===== Data for the task
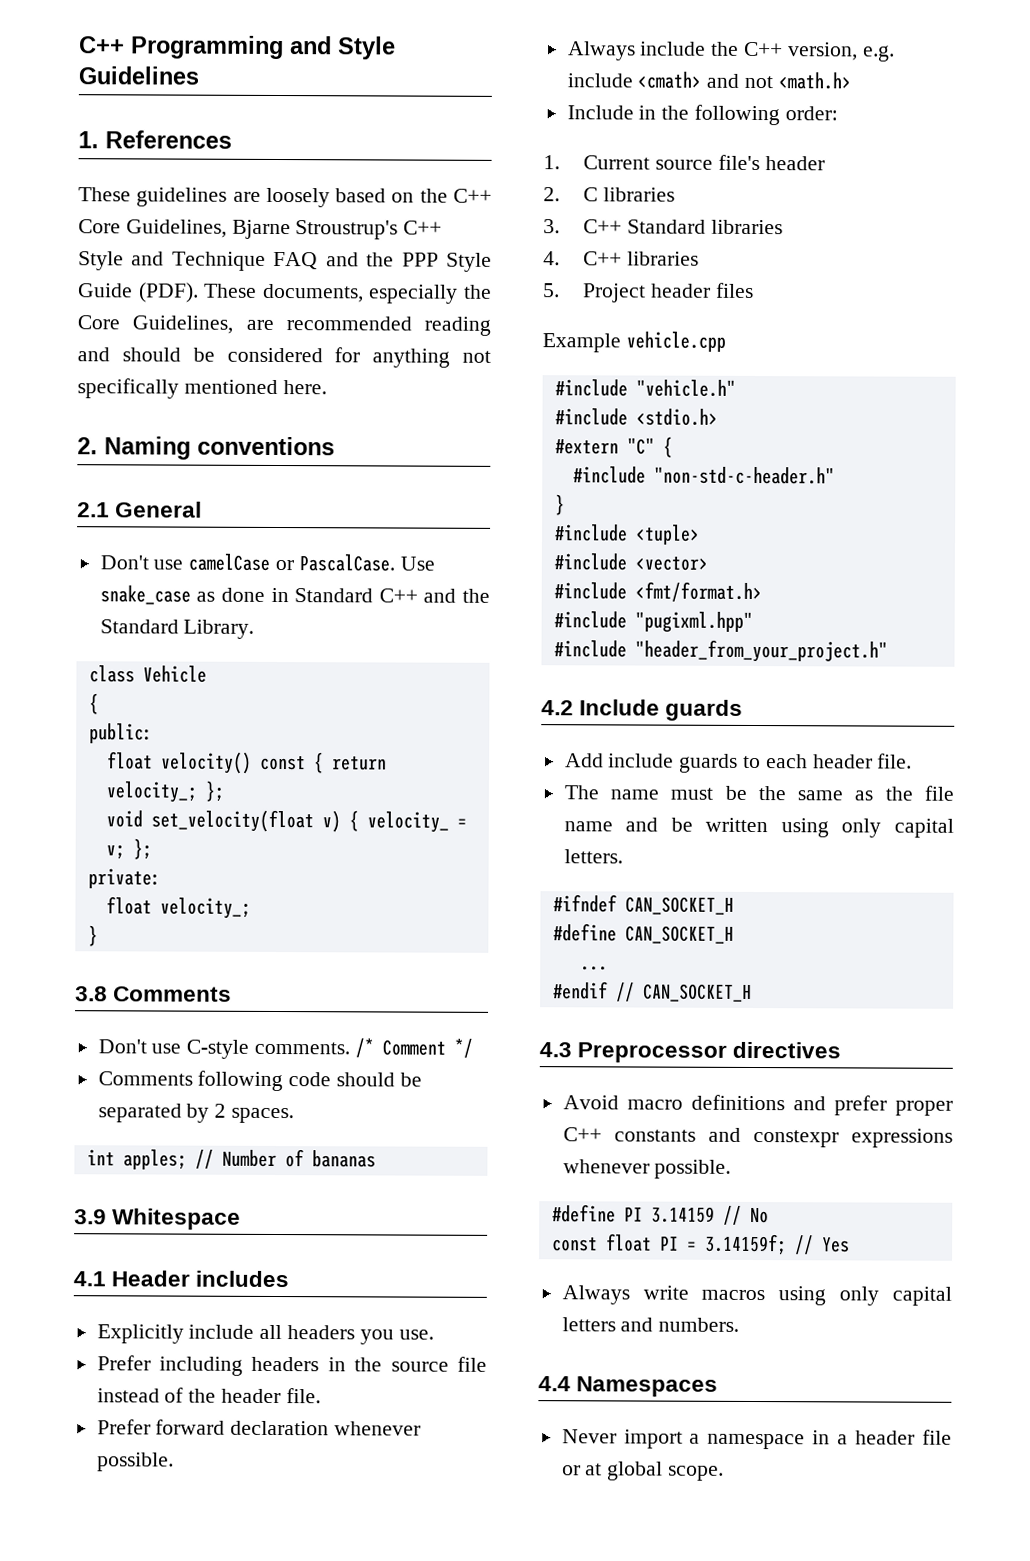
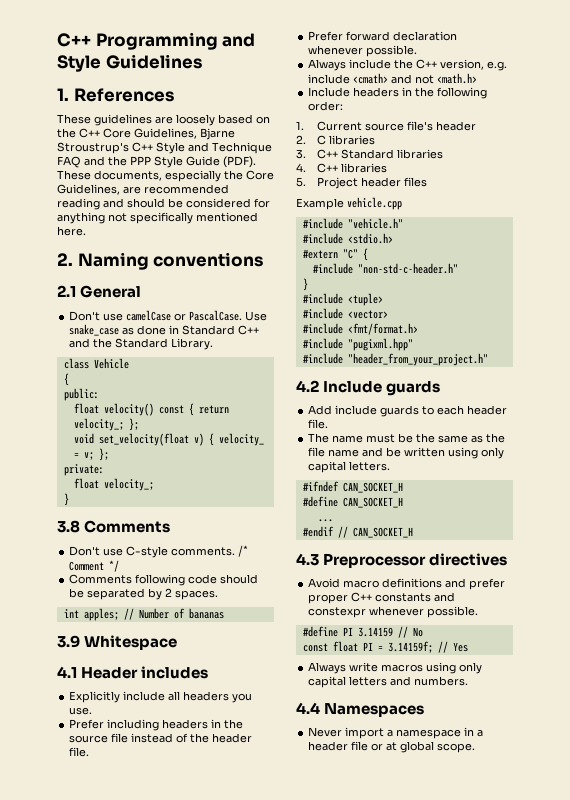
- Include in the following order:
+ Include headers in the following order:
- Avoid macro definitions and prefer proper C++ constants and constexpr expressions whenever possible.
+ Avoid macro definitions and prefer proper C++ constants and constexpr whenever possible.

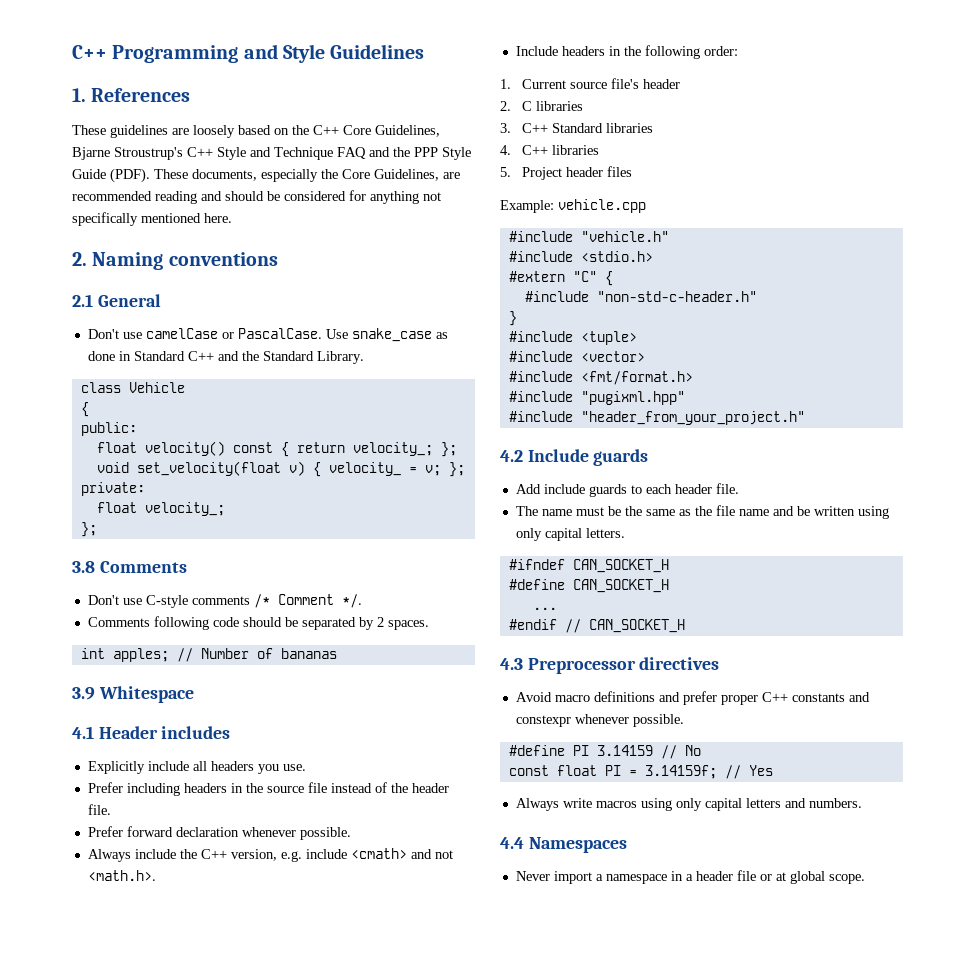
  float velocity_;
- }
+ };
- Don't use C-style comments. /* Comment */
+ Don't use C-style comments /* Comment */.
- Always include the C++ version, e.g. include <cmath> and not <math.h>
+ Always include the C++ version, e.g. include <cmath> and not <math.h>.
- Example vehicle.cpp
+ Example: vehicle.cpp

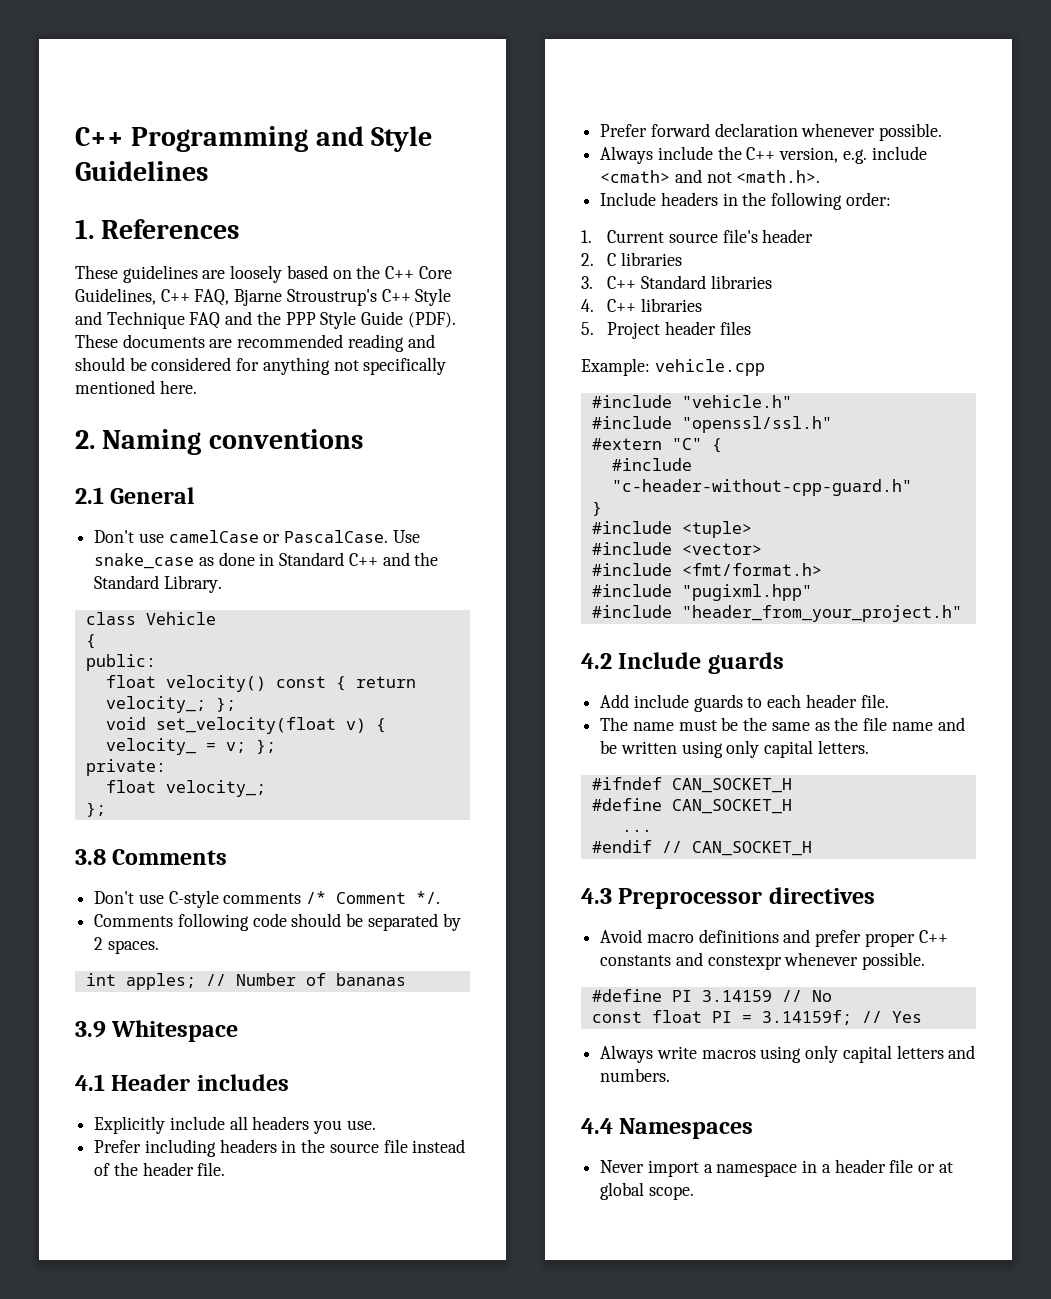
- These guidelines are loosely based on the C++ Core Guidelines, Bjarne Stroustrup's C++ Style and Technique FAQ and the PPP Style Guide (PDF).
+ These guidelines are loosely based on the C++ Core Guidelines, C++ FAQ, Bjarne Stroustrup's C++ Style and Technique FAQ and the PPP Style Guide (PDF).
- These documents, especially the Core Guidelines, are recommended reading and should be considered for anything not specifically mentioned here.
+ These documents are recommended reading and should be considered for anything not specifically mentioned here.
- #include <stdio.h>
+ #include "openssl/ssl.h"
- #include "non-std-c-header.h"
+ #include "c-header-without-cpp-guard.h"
==========
Instructions for the task: Your answer should consist of all lines above that include the string "documents".

Answer for the task:
- These documents, especially the Core Guidelines, are recommended reading and should be considered for anything not specifically mentioned here.
+ These documents are recommended reading and should be considered for anything not specifically mentioned here.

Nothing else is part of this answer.